**Task objective:**
Nothing beyond the line containing "(295, 136) none" should be printed; print each line exactly from the first line of the listing below through it.

**Record set:**
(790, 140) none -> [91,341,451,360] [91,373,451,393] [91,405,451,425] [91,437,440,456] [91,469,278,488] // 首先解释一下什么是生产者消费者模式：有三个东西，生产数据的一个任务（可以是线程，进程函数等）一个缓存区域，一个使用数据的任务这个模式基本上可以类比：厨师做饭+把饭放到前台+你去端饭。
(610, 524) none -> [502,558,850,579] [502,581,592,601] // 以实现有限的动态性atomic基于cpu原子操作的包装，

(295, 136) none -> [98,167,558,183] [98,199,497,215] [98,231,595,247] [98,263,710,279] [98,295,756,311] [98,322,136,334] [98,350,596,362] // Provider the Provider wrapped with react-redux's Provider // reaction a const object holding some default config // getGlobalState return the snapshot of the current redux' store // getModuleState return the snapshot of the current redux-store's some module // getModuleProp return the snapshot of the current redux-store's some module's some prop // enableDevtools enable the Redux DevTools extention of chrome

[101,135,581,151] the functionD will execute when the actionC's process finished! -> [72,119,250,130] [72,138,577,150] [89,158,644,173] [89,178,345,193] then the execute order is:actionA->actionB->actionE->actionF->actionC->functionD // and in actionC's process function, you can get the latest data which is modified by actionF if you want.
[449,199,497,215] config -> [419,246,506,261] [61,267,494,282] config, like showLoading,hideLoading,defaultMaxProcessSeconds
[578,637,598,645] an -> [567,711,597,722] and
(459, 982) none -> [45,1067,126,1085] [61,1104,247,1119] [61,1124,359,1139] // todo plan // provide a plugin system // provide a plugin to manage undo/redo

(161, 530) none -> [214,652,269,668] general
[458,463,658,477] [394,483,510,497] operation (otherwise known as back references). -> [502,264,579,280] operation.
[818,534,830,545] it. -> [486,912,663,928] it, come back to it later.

**Written solution:**
(790, 140) none -> [91,341,451,360] [91,373,451,393] [91,405,451,425] [91,437,440,456] [91,469,278,488] // 首先解释一下什么是生产者消费者模式：有三个东西，生产数据的一个任务（可以是线程，进程函数等）一个缓存区域，一个使用数据的任务这个模式基本上可以类比：厨师做饭+把饭放到前台+你去端饭。
(610, 524) none -> [502,558,850,579] [502,581,592,601] // 以实现有限的动态性atomic基于cpu原子操作的包装，

(295, 136) none -> [98,167,558,183] [98,199,497,215] [98,231,595,247] [98,263,710,279] [98,295,756,311] [98,322,136,334] [98,350,596,362] // Provider the Provider wrapped with react-redux's Provider // reaction a const object holding some default config // getGlobalState return the snapshot of the current redux' store // getModuleState return the snapshot of the current redux-store's some module // getModuleProp return the snapshot of the current redux-store's some module's some prop // enableDevtools enable the Redux DevTools extention of chrome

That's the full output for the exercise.